▸ **REQUIREMENT**
Retype, word for word, every line of the records below starting at the one that contains "(207, 156) none" and ending at the one that contains "(577, 841) none"; include both of those lines and nothing more.

▸ **ENTRIES PROVIDED**

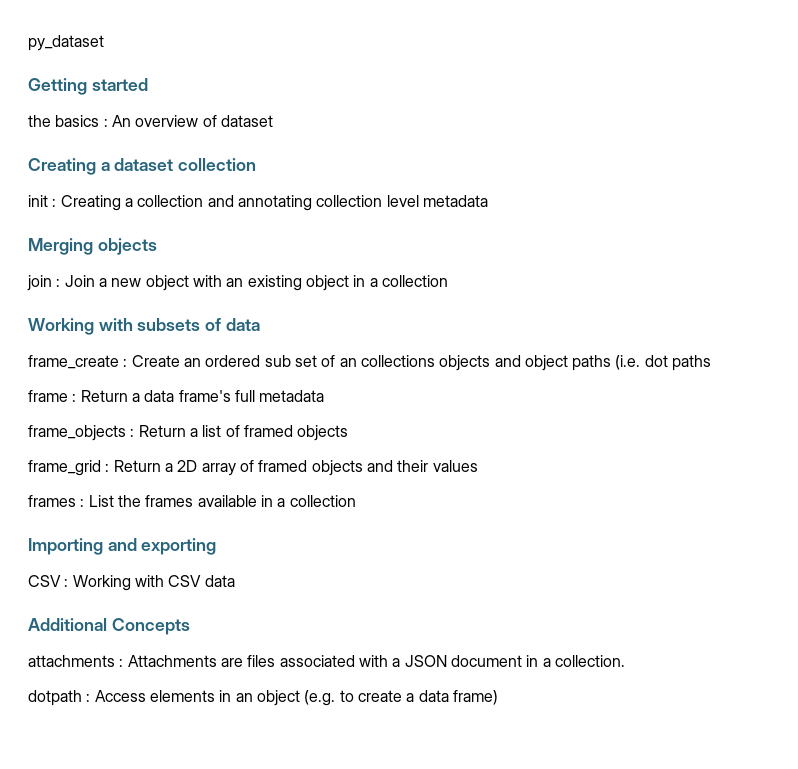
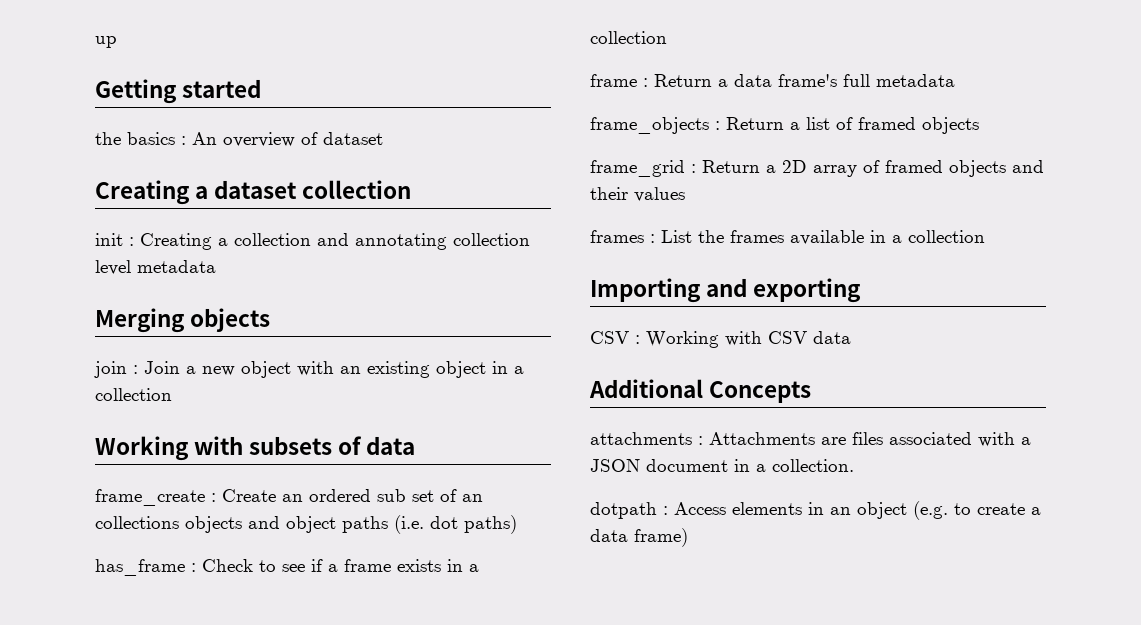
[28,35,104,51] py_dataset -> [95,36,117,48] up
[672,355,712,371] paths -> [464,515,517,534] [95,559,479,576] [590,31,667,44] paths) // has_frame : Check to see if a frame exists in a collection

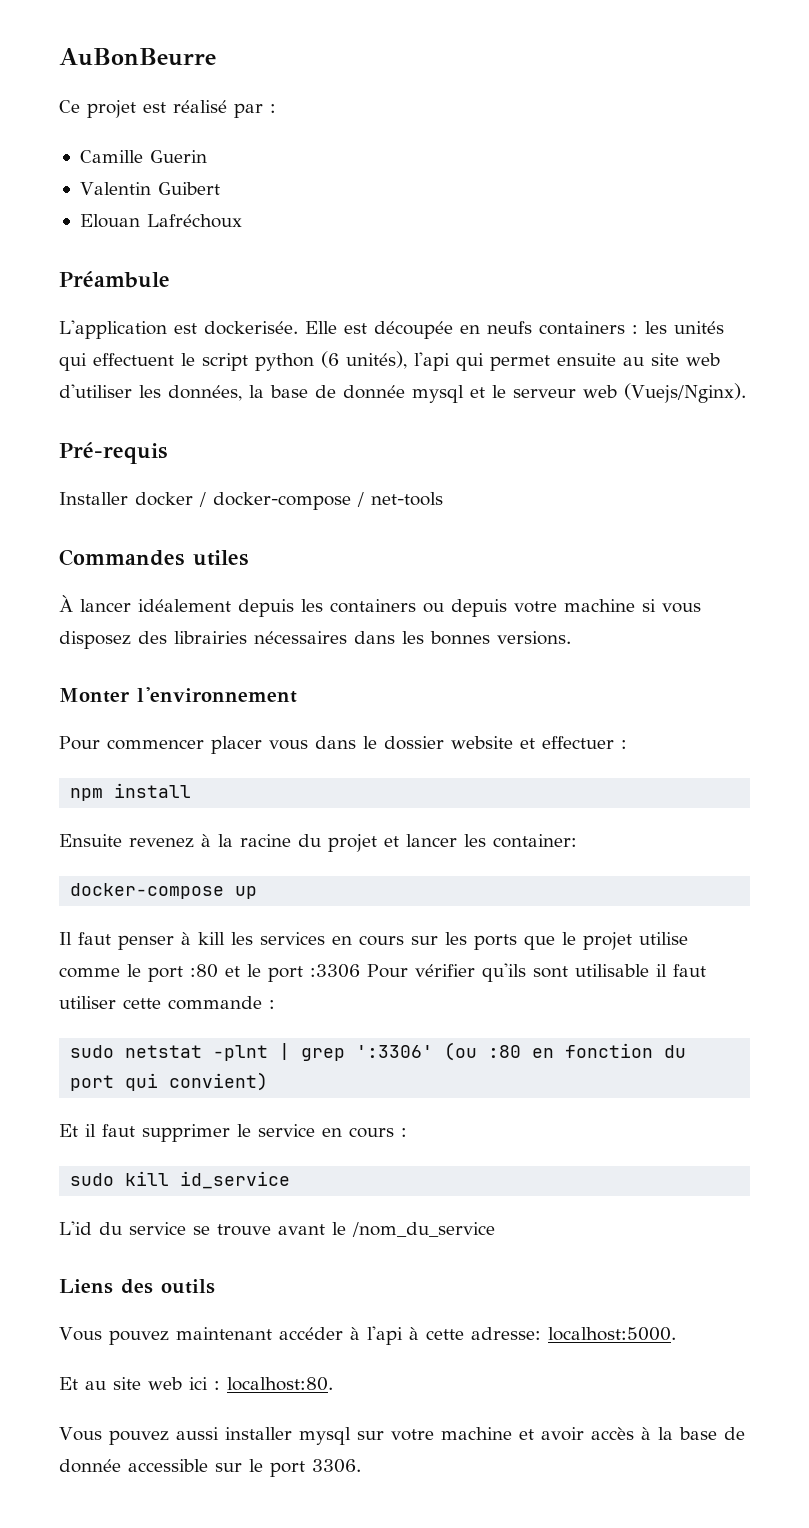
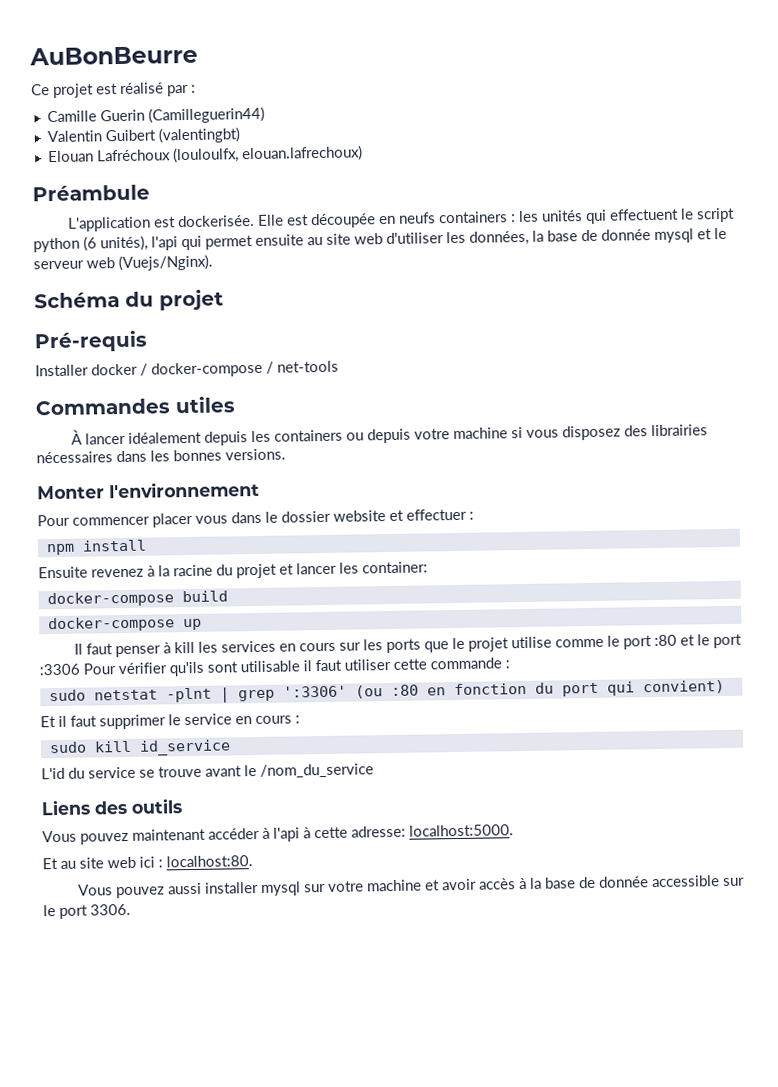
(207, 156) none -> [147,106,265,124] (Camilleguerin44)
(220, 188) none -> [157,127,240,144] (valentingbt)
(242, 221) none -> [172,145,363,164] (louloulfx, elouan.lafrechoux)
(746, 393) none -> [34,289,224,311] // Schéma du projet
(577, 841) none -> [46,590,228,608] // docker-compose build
---
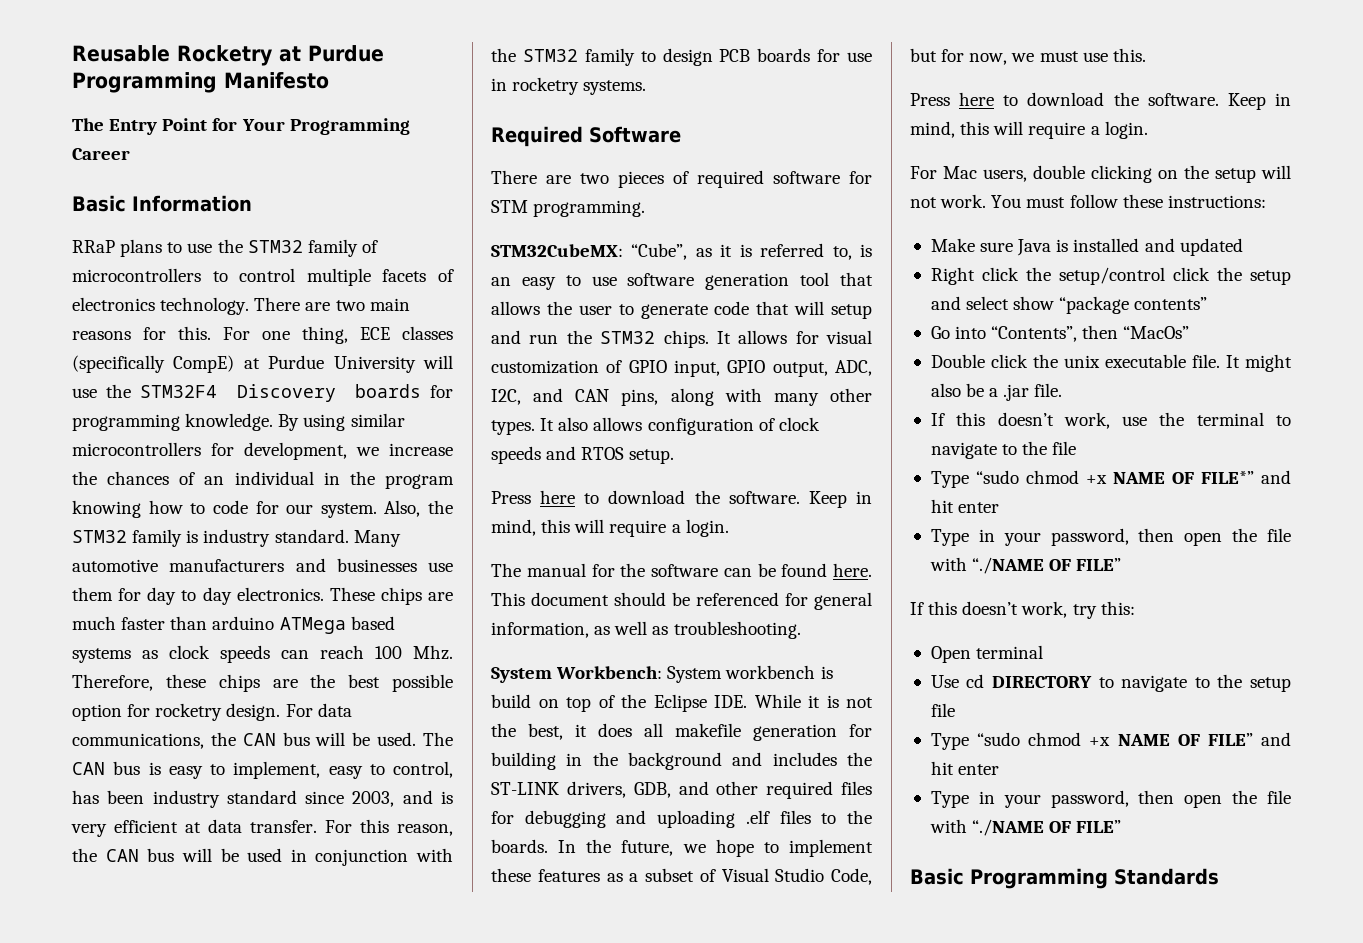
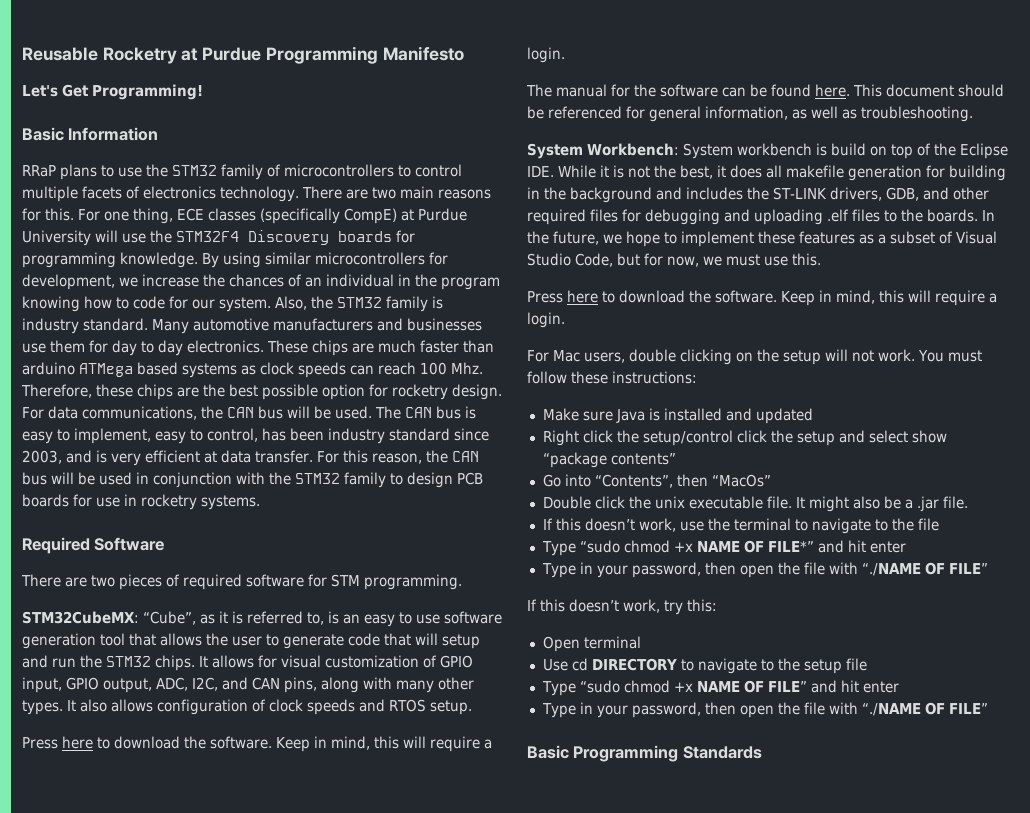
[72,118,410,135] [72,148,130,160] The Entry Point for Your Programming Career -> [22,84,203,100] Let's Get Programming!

▸ **REPLY**
(207, 156) none -> [147,106,265,124] (Camilleguerin44)
(220, 188) none -> [157,127,240,144] (valentingbt)
(242, 221) none -> [172,145,363,164] (louloulfx, elouan.lafrechoux)
(746, 393) none -> [34,289,224,311] // Schéma du projet
(577, 841) none -> [46,590,228,608] // docker-compose build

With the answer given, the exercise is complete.